I have a 2.2 (dual sub) setup. Im using JRiver Media Center 64 bit convolution feature with REW. JRiver seems only to take a single convolution file, but I would like to do corrections at the individual speaker level.. My question is: How do I do corrections on a per speaker basis and then also a master correction on top of that? 

In other words: I would like to measure and correct each speaker (=4 speakers). After I have each speaker adjusted, using the 4 correction filters, I would like to measure the combined (corrected) response in REW and make an additional filter for further (combined speaker) adjustments.

Can this be done using REW and Jriver MC?

If not, this may be why some people are using Aidiolense, which can do the above. I much prefer working in REW and am trying to figure out how to combine multiple per speaker filters. 

Thanks

Thanks


----------



## EarlK (Jan 1, 2010)

ccclapp said:


> ,,,,,,,,,,,,,,,,,,,,,,,,,,,,,,,,,and am trying to figure out how to combine multiple per speaker filters.



> Not exactly my cup of tea ( since there's no HTPC here ), but ;



TheLion said:


> taken_from_*HERE!*
> 
> The used *Convolver config* is:
> 
> ...


> It seems obvious ( to me , at least ) that to implement multi-channel convolving ( within either MediaCenter or ConvolverVST ) one needs to learn how to "script" a proper "configuration file" for MC ( or Convolver ) to work from ( see the above example ) .
> This script directs the "calls" to the individual EQ ( correction ) files ( see above ) to be convolved .

> You've got some homework to do !


----------



## EarlK (Jan 1, 2010)

Caleb,

> So,,, how's the homework going ? :innocent: :whistling:

> Hopefully, by now you have read * Convolver's info page demonstrating some examples for various "Configuration Files"* for convolverVST to reference .
> Notice the particulars in this pic ;










> Note, that both  *Convolver*  and  *JRiver's "Media Center"*  use the same formatting within the custom "configuration file" ( that is up to you to create ) .
> Understanding how to create ( script/write ) a custom configuration file ( saved as a text file ) for one convolver allows one to use the same config file for the other convolver ( MC or convolverVST ) since the formatting is the same between both .

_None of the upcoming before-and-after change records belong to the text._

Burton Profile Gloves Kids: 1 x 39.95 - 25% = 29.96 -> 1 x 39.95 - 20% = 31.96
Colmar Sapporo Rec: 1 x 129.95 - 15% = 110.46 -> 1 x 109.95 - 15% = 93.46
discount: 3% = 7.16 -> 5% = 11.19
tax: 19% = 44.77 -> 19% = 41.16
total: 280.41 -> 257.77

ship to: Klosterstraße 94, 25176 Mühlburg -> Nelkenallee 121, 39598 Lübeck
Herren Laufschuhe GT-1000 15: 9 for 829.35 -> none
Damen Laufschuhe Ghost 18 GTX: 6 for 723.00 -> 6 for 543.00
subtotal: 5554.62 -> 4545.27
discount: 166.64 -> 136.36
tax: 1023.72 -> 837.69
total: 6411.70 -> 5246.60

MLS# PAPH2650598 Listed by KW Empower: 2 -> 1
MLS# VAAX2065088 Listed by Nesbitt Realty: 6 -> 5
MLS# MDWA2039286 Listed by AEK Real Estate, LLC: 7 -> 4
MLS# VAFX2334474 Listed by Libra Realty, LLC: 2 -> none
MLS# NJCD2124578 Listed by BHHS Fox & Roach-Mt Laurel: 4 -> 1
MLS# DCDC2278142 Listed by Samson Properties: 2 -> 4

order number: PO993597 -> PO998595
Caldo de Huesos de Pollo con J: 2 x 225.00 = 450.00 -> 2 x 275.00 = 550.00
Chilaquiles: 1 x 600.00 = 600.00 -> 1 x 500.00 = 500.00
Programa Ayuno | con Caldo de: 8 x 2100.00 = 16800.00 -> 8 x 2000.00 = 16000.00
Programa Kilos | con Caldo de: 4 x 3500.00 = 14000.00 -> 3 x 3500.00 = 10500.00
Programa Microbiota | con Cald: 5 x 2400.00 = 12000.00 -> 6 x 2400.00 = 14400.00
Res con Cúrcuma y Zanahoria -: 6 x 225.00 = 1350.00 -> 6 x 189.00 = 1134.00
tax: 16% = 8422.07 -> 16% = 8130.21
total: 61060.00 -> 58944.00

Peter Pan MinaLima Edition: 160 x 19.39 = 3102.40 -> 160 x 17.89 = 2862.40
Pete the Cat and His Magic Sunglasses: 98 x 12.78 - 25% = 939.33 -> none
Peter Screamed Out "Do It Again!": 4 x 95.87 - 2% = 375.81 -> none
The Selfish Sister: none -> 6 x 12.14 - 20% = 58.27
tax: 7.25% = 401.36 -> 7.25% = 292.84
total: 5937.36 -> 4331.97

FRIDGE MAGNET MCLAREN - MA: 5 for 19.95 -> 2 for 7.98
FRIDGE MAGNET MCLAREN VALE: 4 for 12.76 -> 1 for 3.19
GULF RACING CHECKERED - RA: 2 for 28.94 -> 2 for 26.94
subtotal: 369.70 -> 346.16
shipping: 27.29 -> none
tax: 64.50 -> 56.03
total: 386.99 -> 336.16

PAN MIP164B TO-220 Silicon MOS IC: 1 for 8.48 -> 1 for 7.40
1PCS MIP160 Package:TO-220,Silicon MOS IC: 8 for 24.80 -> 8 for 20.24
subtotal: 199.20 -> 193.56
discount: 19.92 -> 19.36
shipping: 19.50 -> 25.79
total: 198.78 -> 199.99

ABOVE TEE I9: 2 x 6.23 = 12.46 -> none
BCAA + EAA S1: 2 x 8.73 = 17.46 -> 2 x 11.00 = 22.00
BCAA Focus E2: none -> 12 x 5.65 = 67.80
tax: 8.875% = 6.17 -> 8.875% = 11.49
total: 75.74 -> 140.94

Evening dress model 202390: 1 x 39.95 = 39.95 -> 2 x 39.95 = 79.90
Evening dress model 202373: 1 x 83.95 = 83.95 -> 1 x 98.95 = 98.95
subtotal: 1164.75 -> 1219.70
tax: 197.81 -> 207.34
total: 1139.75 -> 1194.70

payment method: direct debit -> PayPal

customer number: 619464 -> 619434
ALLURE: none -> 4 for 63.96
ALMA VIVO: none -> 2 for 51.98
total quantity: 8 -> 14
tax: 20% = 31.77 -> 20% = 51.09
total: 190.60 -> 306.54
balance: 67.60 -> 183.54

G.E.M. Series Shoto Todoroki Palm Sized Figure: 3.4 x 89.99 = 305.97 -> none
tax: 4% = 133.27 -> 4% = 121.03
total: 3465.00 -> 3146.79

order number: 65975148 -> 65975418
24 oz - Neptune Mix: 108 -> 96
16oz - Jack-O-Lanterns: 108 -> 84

> Within either convolution engine ( MC or ConvolverVST ) , one can directly reference the .wave file to be convolved //// *or* //// reference the configuration file ( that in turn references individual/multiple .wave files to be convolved ) .



PS #1 : This stuff , is still well within the bleeding edge of the Bell Curve for those who wish to become "early adopters" . As a consequence, a lot of things ( like creating configuration files ) are left up to the end user to figure out /// a more "refined" program aimed at a mass market would have these parts simplified .

PS #2 : You might be better off to stick with convolverVST if your computer is just 32 bit ( since MediaCenter's convolution engine is strickly 64 bit and as a consequence, puts more demand on a computers CPU ) .


----------



## ccclapp (Jan 28, 2012)

Hi Earl. Thanks very much for your two replies. Sorry to have been distracted for a few days and not to have replied back to you...

"Not exactly my cup of tea ( since there's no HTPC here )"...

...No, I'm not doing HTPC either. I have two mains and two subs and a mytek 8x192 highend DAC, primarily for music. Integrating the subs and a tough room leads me to DRC. At this point, I prefer a more hands-on approach to a push-the-button solution. As such, I will effectively be doing 2 x 2 X/O's plusover all room correction. After the less automated REW approach, I will be in a better position to evaluate/compare other options like Audiolense/Acourate, etc.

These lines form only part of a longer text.